Нинель было около тридцати пяти. Гордая осанка. Густые светлые волосы. Чистая кожа. Во всем чувствовалась порода, что всегда привлекает мужчин. Серые глаза без смущения разглядывали Федотова.
- Очень приятно, Федотов, Борис Степанович, репатриант из Чили. Сейчас инженер, - губы коснулись протянутой руки. - Вы красивая женщина.
- Борис Степанович, и я Нинель Дмитриевне говорю то же самое, - пророкотал репортер, увлекая спутницу к следующему гостю.
То с одной, то с другой стороны дачи слышался женский смех. Ему вторили то мужской басок, то детский голос.

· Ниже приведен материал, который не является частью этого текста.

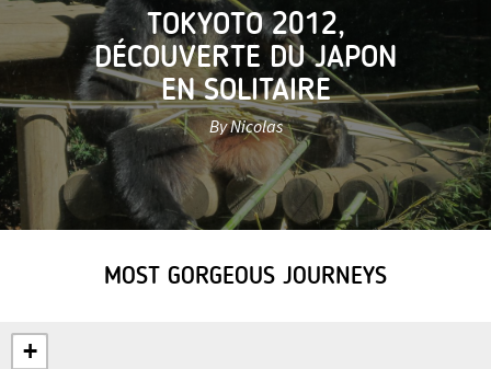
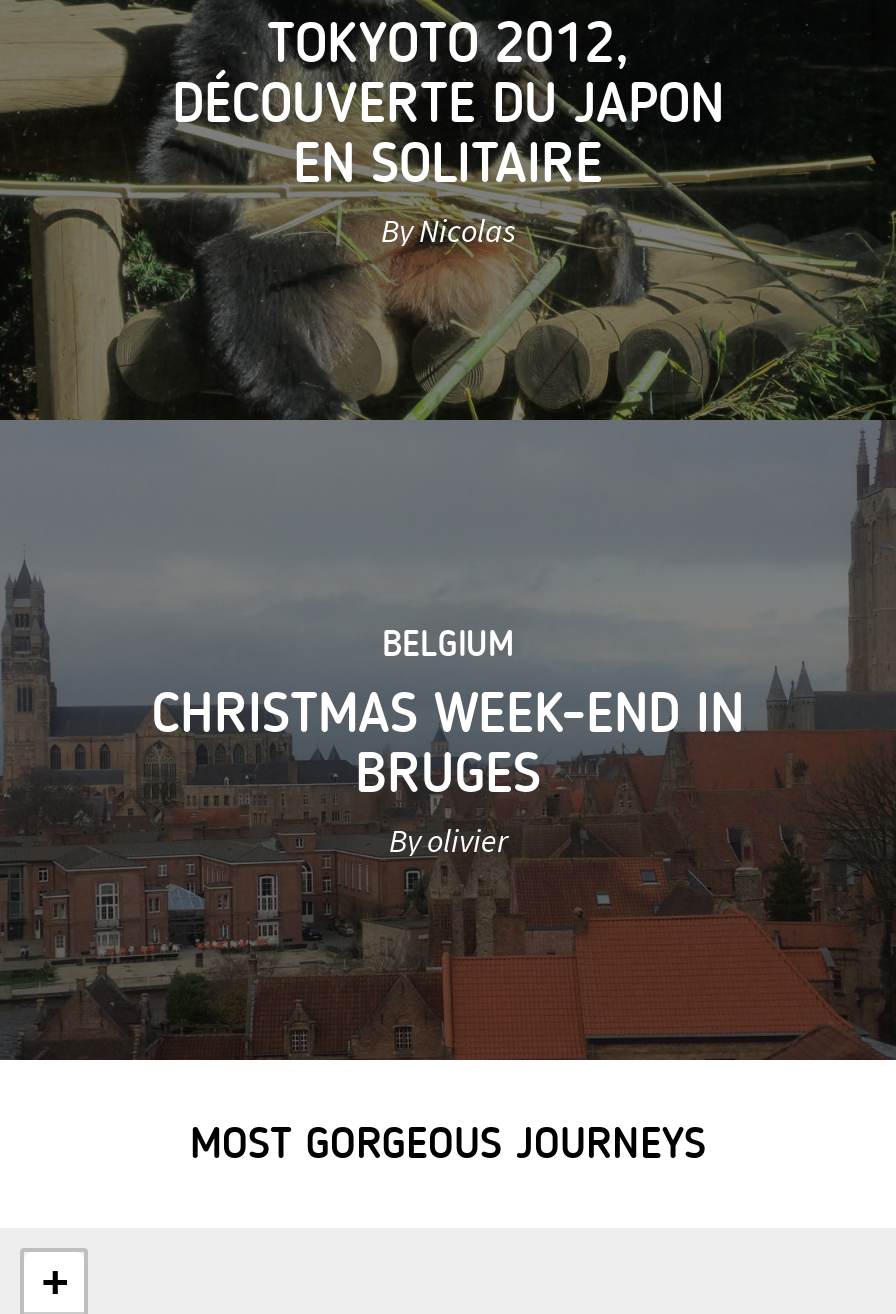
none -> [6,420,890,1060] [image] | BELGIUM | CHRISTMAS WEEK-END IN | BRUGES | By olivier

Торжественная часть протекала в тени лип, где причудливым образом стояли изящные столики. Звучали пышные тосты и пожелания порадовать читателя новинками. Критики отмечали привнесенную в детективный жанр новизну. Запакованная в немыслимое количество кружевных тряпок рослая критиканша долго вещала о чистоте русского языка. 'Дылде в тряпках' (так по секрету ее назвал Смоленцев) явно не понравилось словечко 'отморозки'. О федотовской фантастике говорили мало, по большей части просто желали успеха. Сказалась неразвитость этого жанра в России.
Окончилась торжественная часть. Гости разбились по интересам. Кто-то азартно гонял бильярдные шары. Четверо степенных господ присели за карточный столик. Оттуда периодически доносилось: 'марьяж', 'бескозырка', 'игра на стол, господа'.
Лавочка у пруда дала приют Катерине и Нинель. О теме разговора догадаться было нетрудно - обе периодически посматривали на переселенцев.
Гиляровский на пару с Федотовым окучивали владельцев книжных лавок:
- Господа, убедительная просьба довести до читателя мысль о дальнейшем развитии сюжета. Позже будут полеты к звездам, масса приключений и завоеваний звездных миров. Вы получите свою прибыль, мы - свою, и будет нам счастье.
Из ротонды доносились возбужденные голоса любителей политических баталий.
- Господа! Манифест о Государственной Думе есть путь к демократии и свободе.
- Да, свобода, да, демократия, - пророкотал незнакомый баритон, - но отчего-то все забывают ее сущность. При демократии решения принимаются толпой. Кто сказал 'да'? Может быть, Вы? Или Вы?
- Вам по душе свинцовые мерзости царизма? - в бой ринулся Иван Никитич.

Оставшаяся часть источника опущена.